I dont' really understand these arguments... Unless percentage will somehow be different than used / total (which would be weird) I feel the agent gets all of this by controlling the token counts already


### Why not assume USD for cost?

Agents may bill in different currencies:

- European agents might bill in EUR
- Asian agents might bill in JPY or CNY
- Some agents might use credits or points
- Currency conversion rates change

Better to report actual billing currency and let clients convert if needed.

### What if the agent can't calculate some fields?

All fields except the basic token counts are optional. Agents report what they can calculate. Clients handle missing fields gracefully.

### How does this work with streaming responses?

- During streaming: Agents may send progressive context updates via `session/update` notifications as usage changes
- Final response: Include complete token usage in `PromptResponse`
- Context window and cost: Agents send `session/update` notifications with `sessionUpdate: "context_update"` when data becomes available (after prompt completion, on session creation/resume, or when context state changes significantly)

### What about models without fixed context windows?

- Report effective context window size
- For models with dynamic windows, report current limit
- Update size if it changes
- Set to `null` if truly unlimited (rare)

### What about rate limits and quotas?

This RFD focuses on token usage and context windows. Rate limits and quotas are a separate concern that could be addressed in a future RFD. However, the cost tracking here helps users understand their usage against quota limits.

### Should cached tokens count toward context window?

Yes, cached tokens still occupy context window space. They're just cheaper to process. The context window usage should include all tokens (regular + cached).

### Why notification instead of request?

Using `session/update` notifications instead of a `session/status` request provides several benefits:

1. **Consistency**: Follows the same pattern as other dynamic session properties (`available_commands_update`, `current_mode_update`, `session_info_update`)
2. **Agent flexibility**: Agents can send updates when they have data available, whether that's immediately (for agents with on-demand APIs) or after prompts (for agents that only provide usage during active prompting)
3. **No polling**: Clients receive updates reactively without needing to poll
4. **Real-time updates**: Updates flow naturally as part of the session lifecycle

### What if the client connects mid-session?

When a client connects to an existing session (via `session/load` or `session/resume`), agents **SHOULD** send a context update notification if they have current usage data available.
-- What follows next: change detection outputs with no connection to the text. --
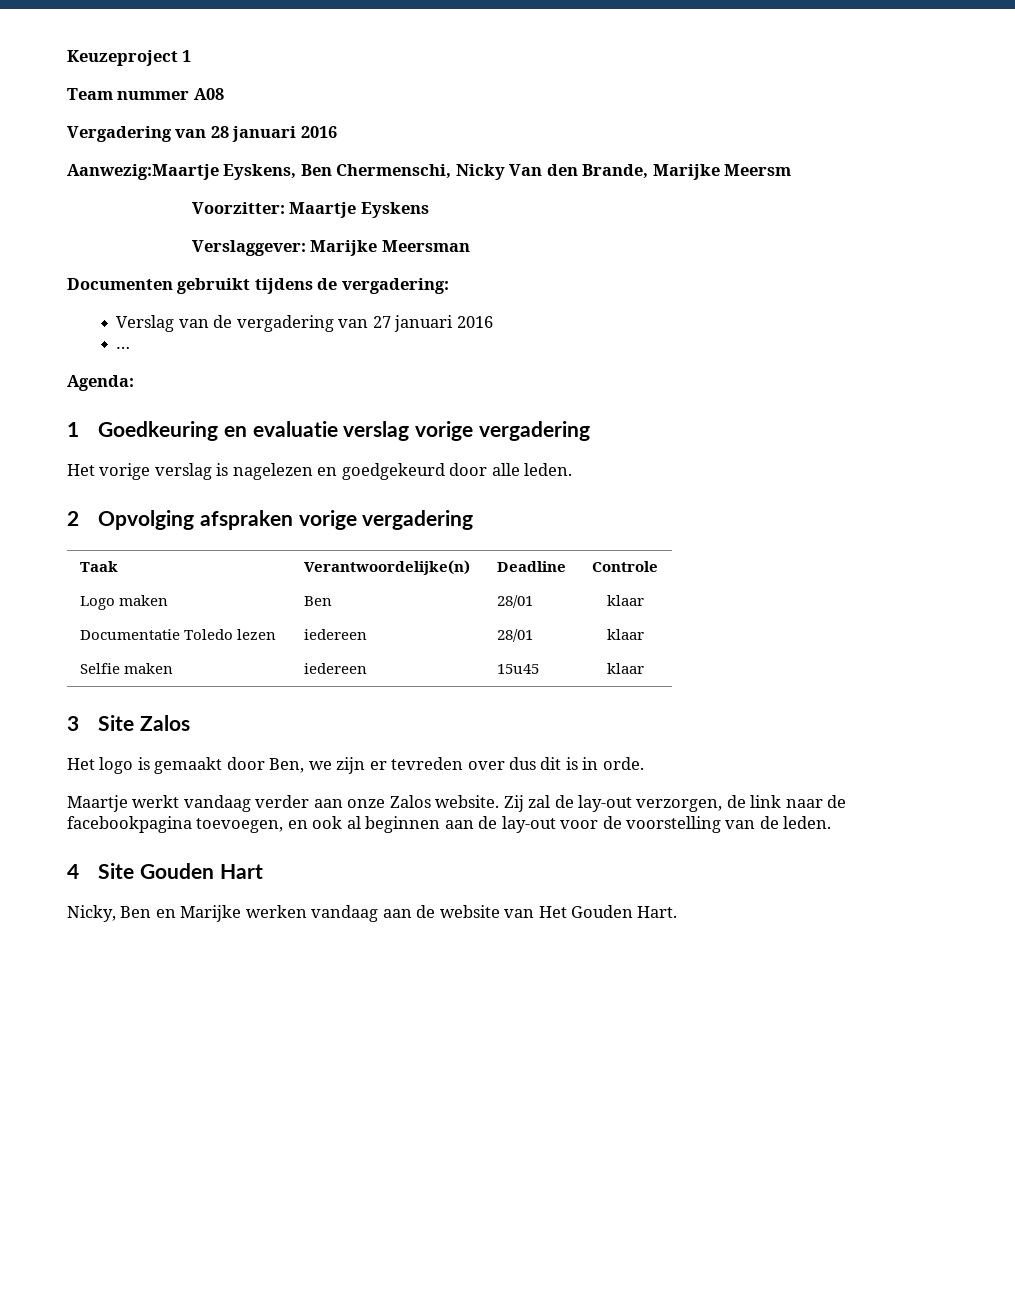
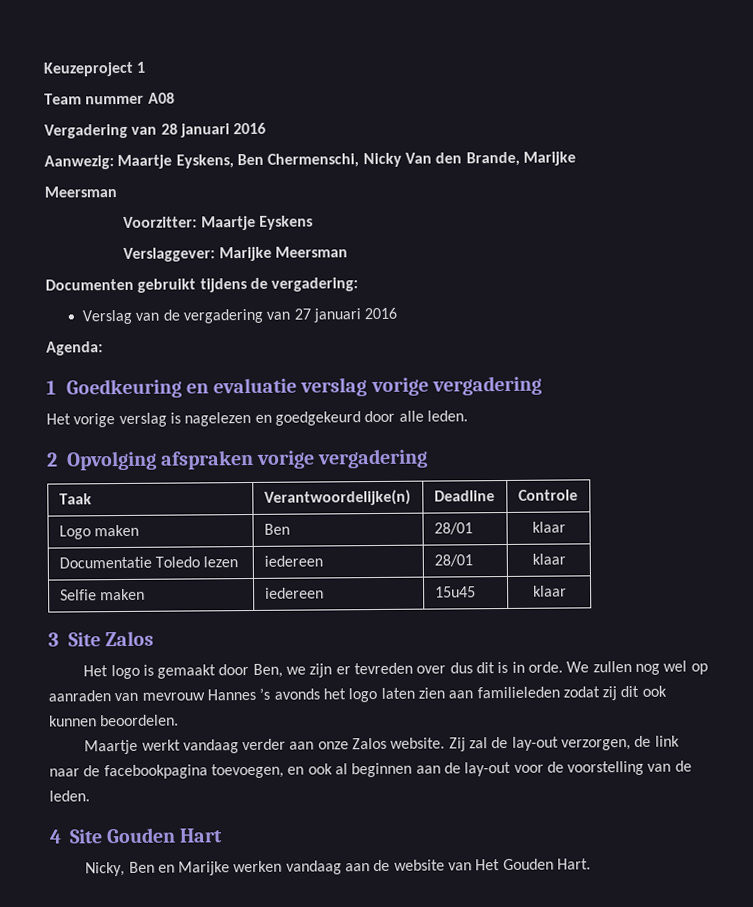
- Aanwezig:Maartje Eyskens, Ben Chermenschi, Nicky Van den Brande, Marijke Meersm
+ Aanwezig: Maartje Eyskens, Ben Chermenschi, Nicky Van den Brande, Marijke
+ Meersman
- …
+ We zullen nog wel op aanraden van mevrouw Hannes ’s avonds het logo laten zien aan familieleden zodat zij dit ook kunnen beoordelen.

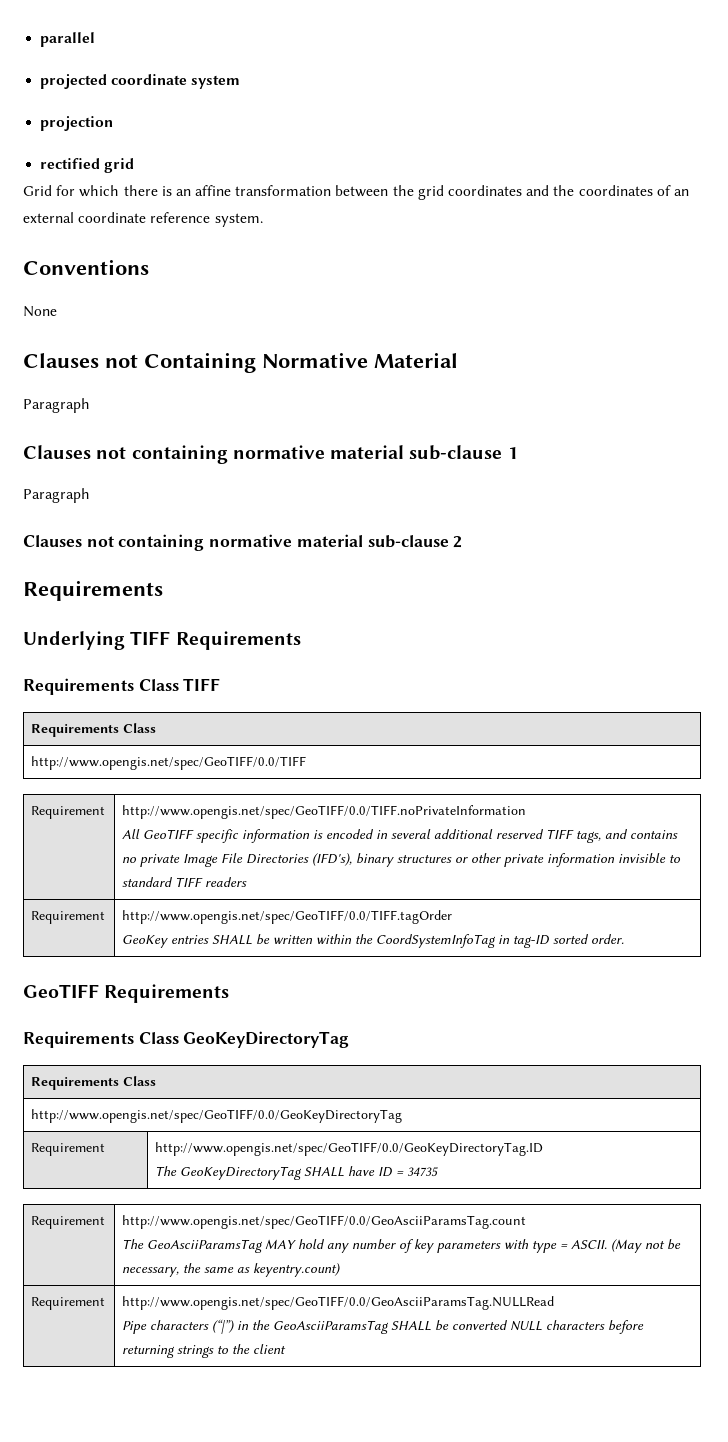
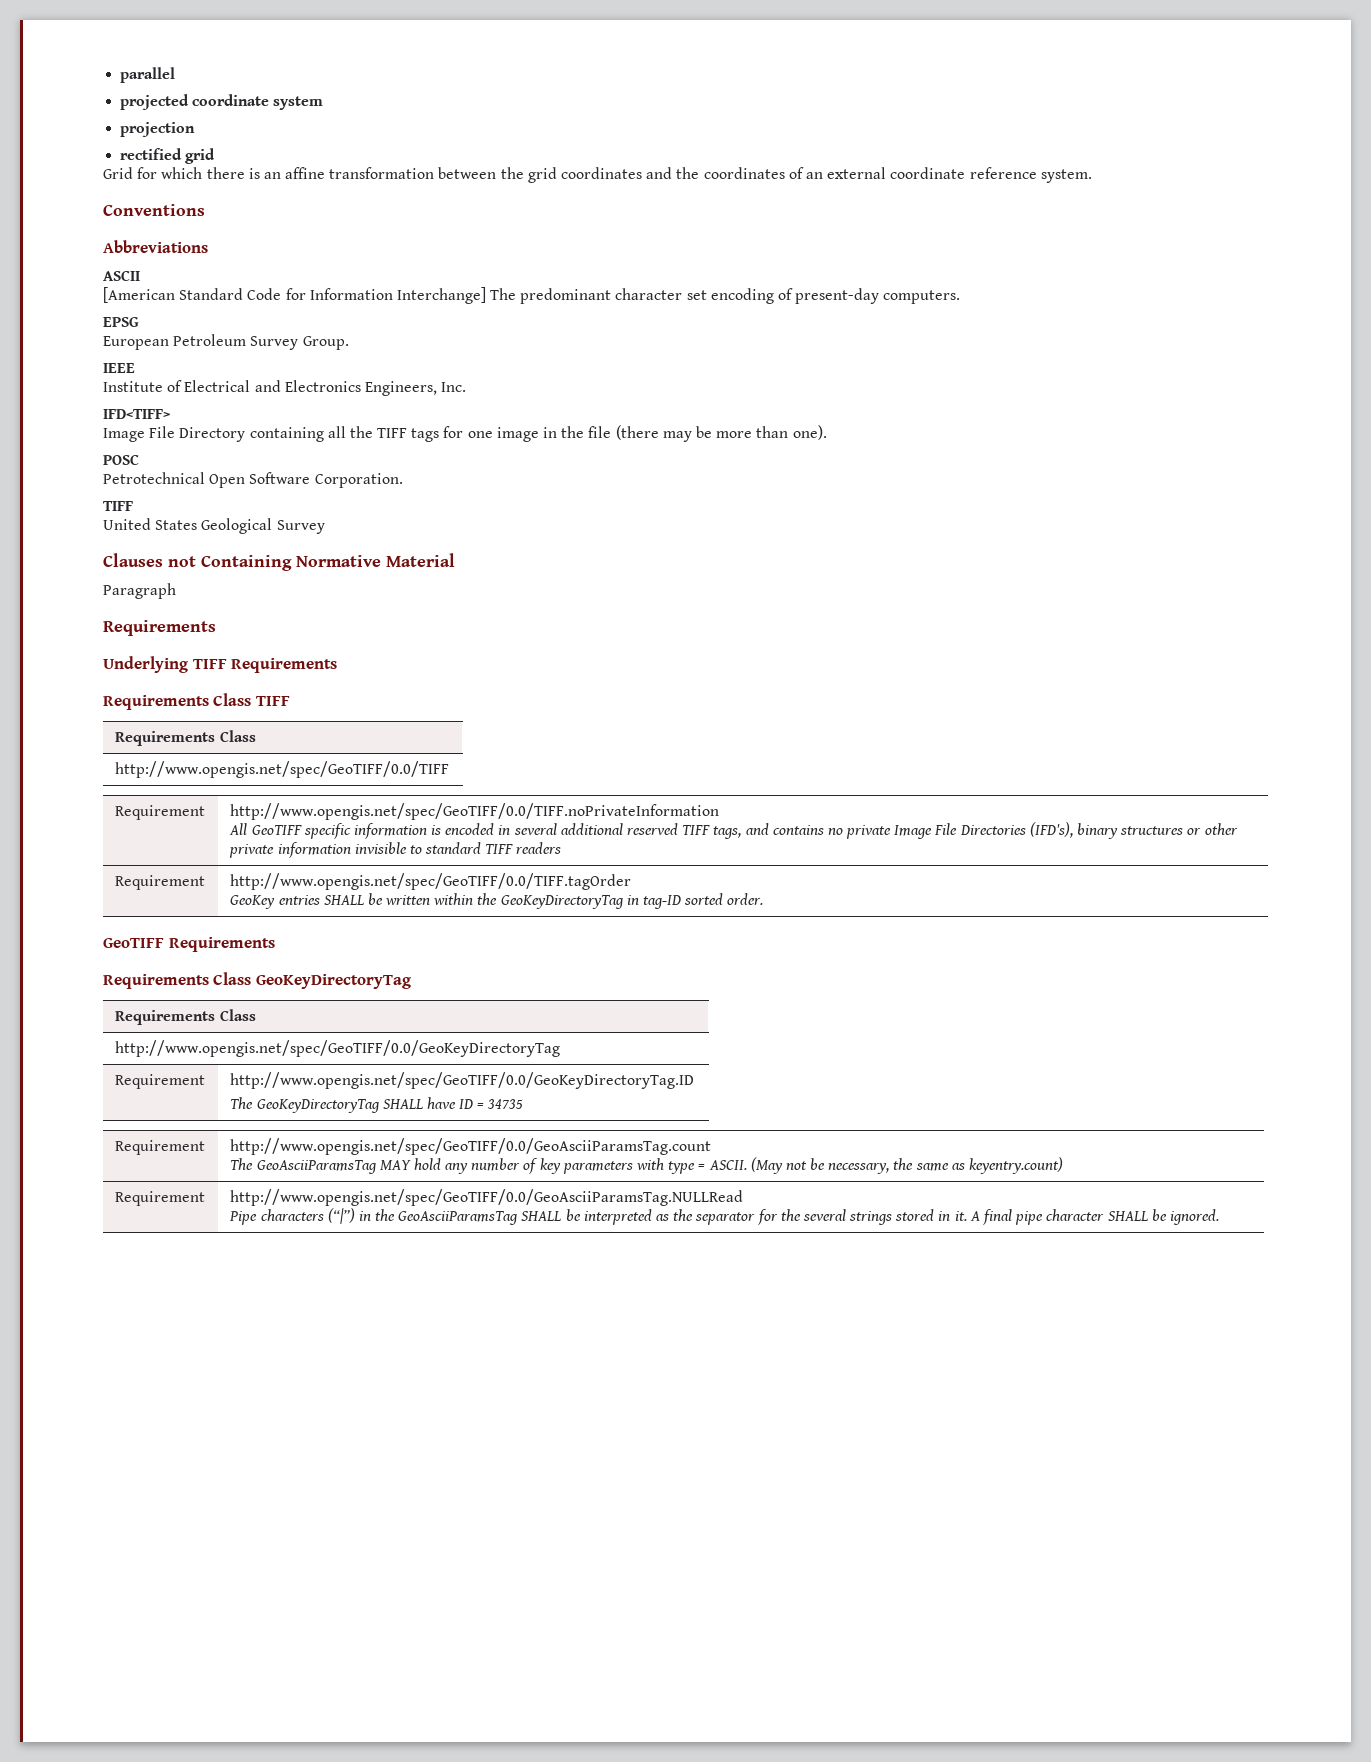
- None
+ Abbreviations
+ ASCII
+ [American Standard Code for Information Interchange] The predominant character set encoding of present-day computers.
+ EPSG
+ European Petroleum Survey Group.
+ IEEE
+ Institute of Electrical and Electronics Engineers, Inc.
+ IFD<TIFF>
+ Image File Directory containing all the TIFF tags for one image in the file (there may be more than one).
+ POSC
+ Petrotechnical Open Software Corporation.
+ TIFF
+ United States Geological Survey
- Clauses not containing normative material sub-clause 1
- Paragraph
- Clauses not containing normative material sub-clause 2
  Requirement | http://www.opengis.net/spec/GeoTIFF/0.0/TIFF.tagOrder
- GeoKey entries SHALL be written within the CoordSystemInfoTag in tag-ID sorted order.
+ GeoKey entries SHALL be written within the GeoKeyDirectoryTag in tag-ID sorted order.
  Requirement | http://www.opengis.net/spec/GeoTIFF/0.0/GeoAsciiParamsTag.NULLRead
- Pipe characters (“|”) in the GeoAsciiParamsTag SHALL be converted NULL characters before returning strings to the client
+ Pipe characters (“|”) in the GeoAsciiParamsTag SHALL be interpreted as the separator for the several strings stored in it. A final pipe character SHALL be ignored.

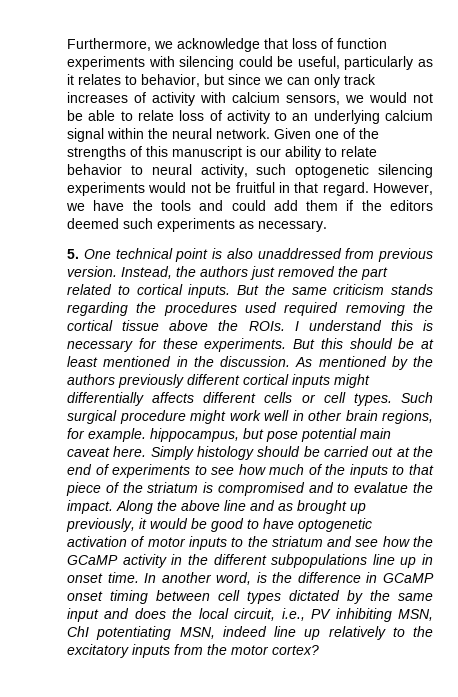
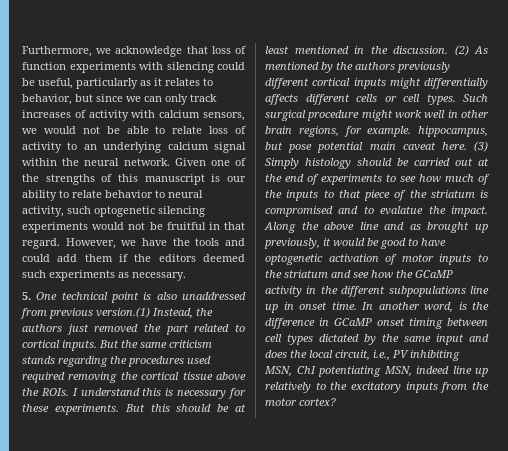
- 5. One technical point is also unaddressed from previous version. Instead, the authors just removed the part related to cortical inputs.
+ 5. One technical point is also unaddressed from previous version.(1) Instead, the authors just removed the part related to cortical inputs.
- As mentioned by the authors previously different cortical inputs might differentially affects different cells or cell types.
+ (2) As mentioned by the authors previously different cortical inputs might differentially affects different cells or cell types.
- Simply histology should be carried out at the end of experiments to see how much of the inputs to that piece of the striatum is compromised and to evalatue the impact.
+ (3) Simply histology should be carried out at the end of experiments to see how much of the inputs to that piece of the striatum is compromised and to evalatue the impact.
This ensures the client UI can immediately display accurate context window and cost information.

For agents that only provide usage during active prompting, the client UI may not show usage until after the first prompt is sent, which is acceptable given the agent's capabilities.

### What alternative approaches did you consider, and why did you settle on this one?

**Alternatives considered:**

1. **Everything in PromptResponse** - Simpler, but context window and cost are session state that users may want to track independently of turns.

2. **Request/response (`session/status`)** - Requires clients to poll, and some agents don't have APIs to query current status without a prompt. The notification approach is more flexible and consistent with other dynamic session properties.

3. **Client calculates everything** - Rejected because client doesn't know model's tokenizer, exact context window size, or pricing.

4. **Only percentage, no raw tokens** - Rejected because users want absolute numbers, clients can't verify calculations, and it's less transparent.

## Revision history

- 2025-12-07: Initial draft
- 2025-12-13: Changed from `session/status` request method to `session/update` notification with `sessionUpdate: "context_update"`. Made `cost` optional and removed `remaining` field (clients can compute as `size - used`). This approach provides more flexibility for agents and follows the same pattern as other dynamic session properties.